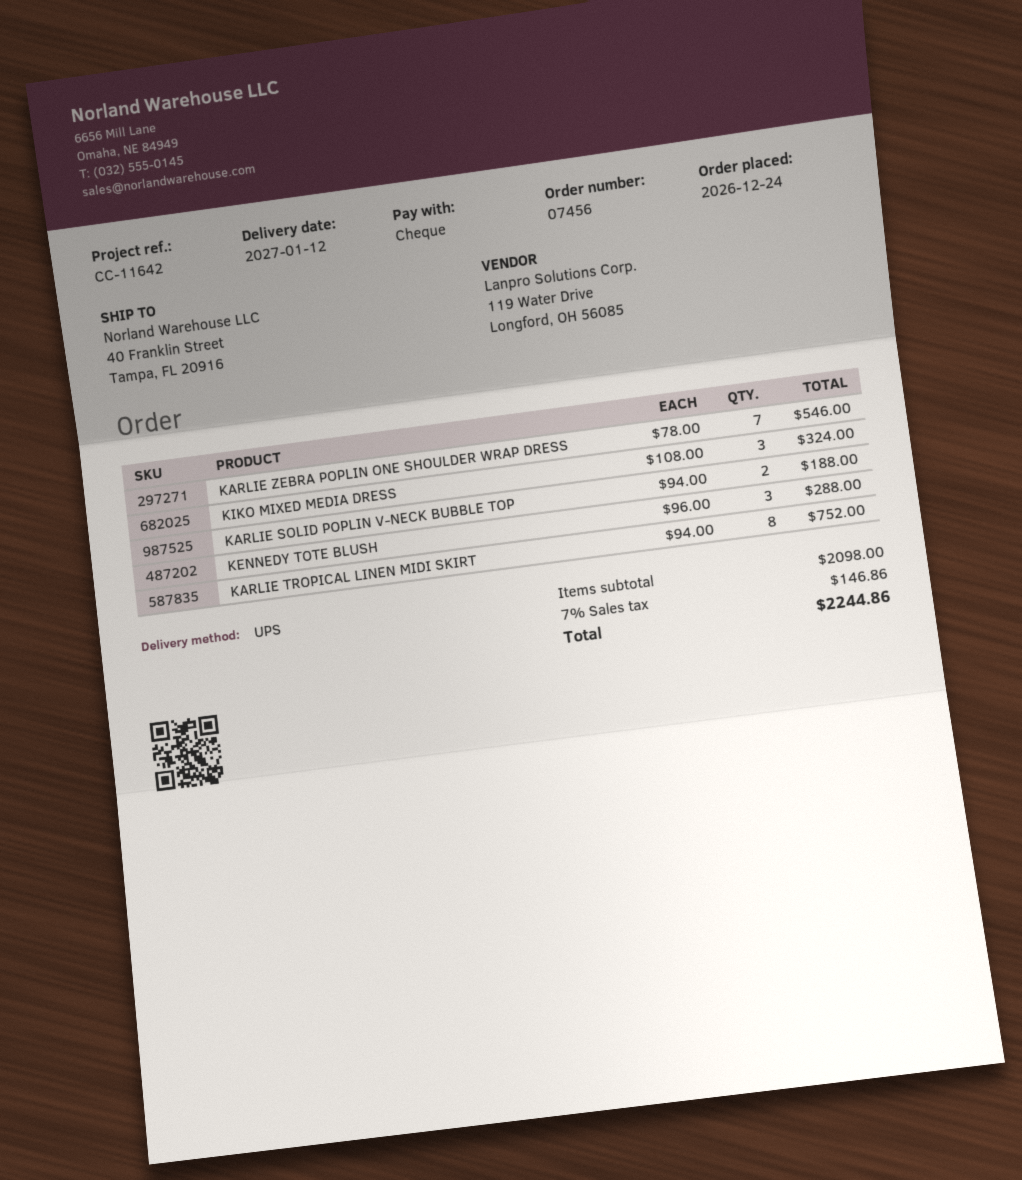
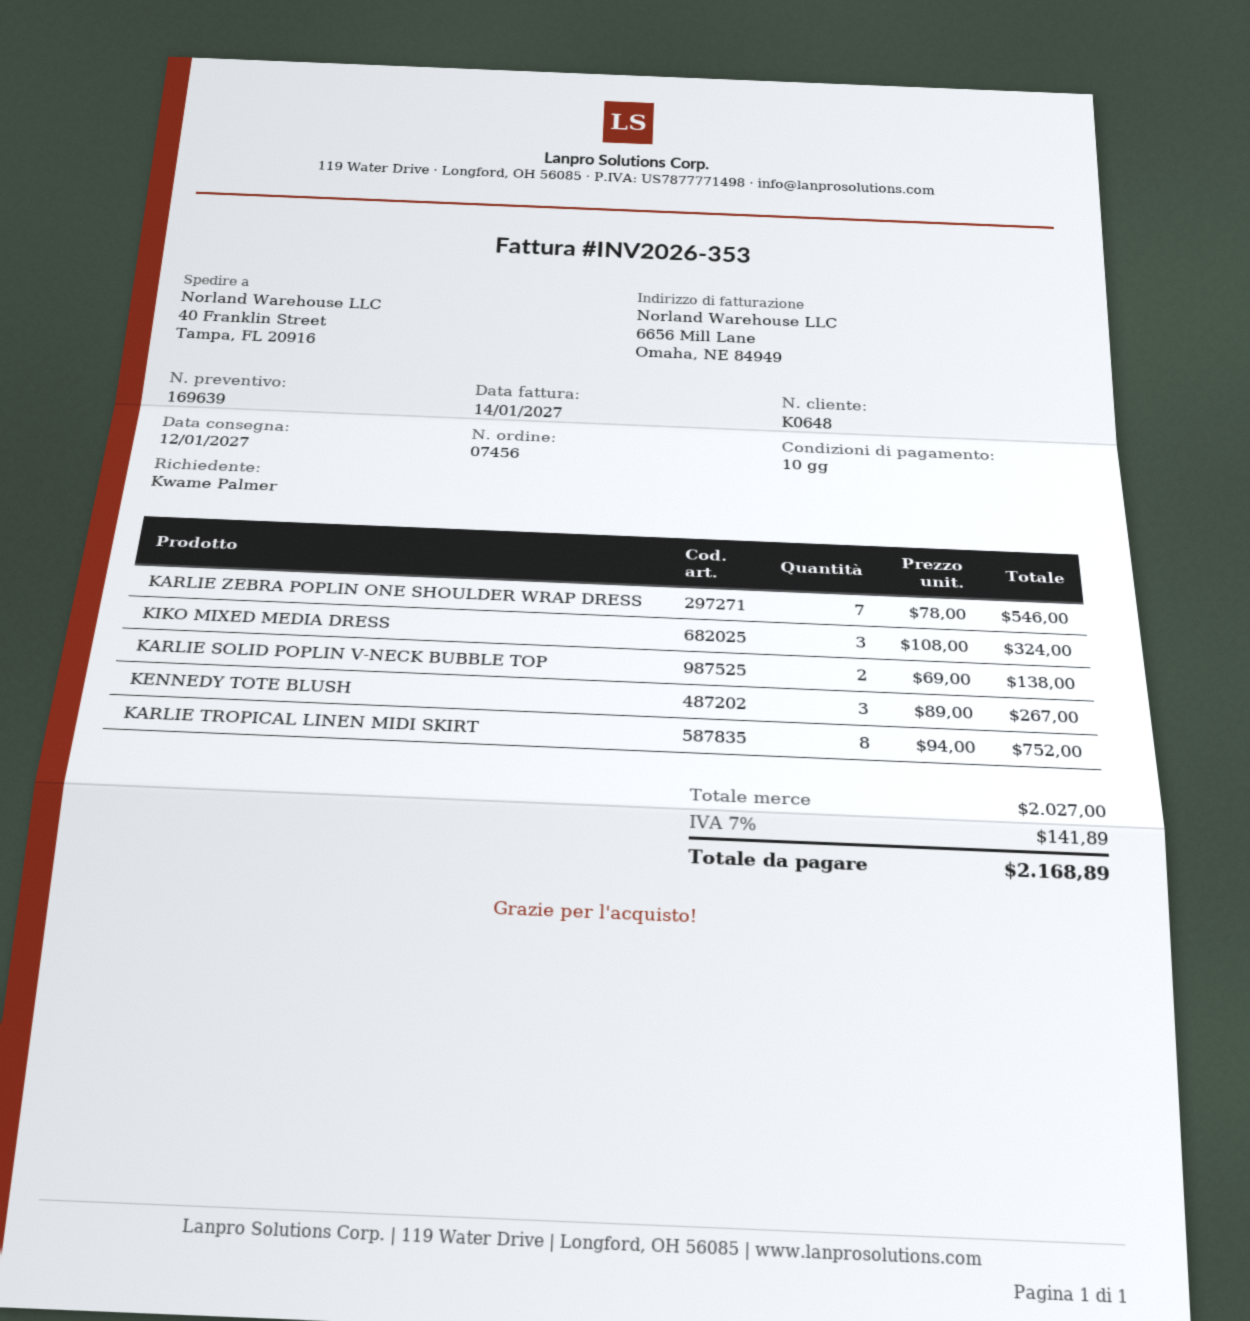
KARLIE SOLID POPLIN V-NECK BUBBLE TOP: 2 x 94.00 = 188.00 -> 2 x 69.00 = 138.00
KENNEDY TOTE BLUSH: 3 x 96.00 = 288.00 -> 3 x 89.00 = 267.00
subtotal: 2098.00 -> 2027.00
tax: 7% = 146.86 -> 7% = 141.89
total: 2244.86 -> 2168.89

§ **WHAT IS EXPECTED**
In your answer, give every line of the listing above exactly, and do not include the images.

§ **SOLUTION TO THIS PROBLEM**
KARLIE SOLID POPLIN V-NECK BUBBLE TOP: 2 x 94.00 = 188.00 -> 2 x 69.00 = 138.00
KENNEDY TOTE BLUSH: 3 x 96.00 = 288.00 -> 3 x 89.00 = 267.00
subtotal: 2098.00 -> 2027.00
tax: 7% = 146.86 -> 7% = 141.89
total: 2244.86 -> 2168.89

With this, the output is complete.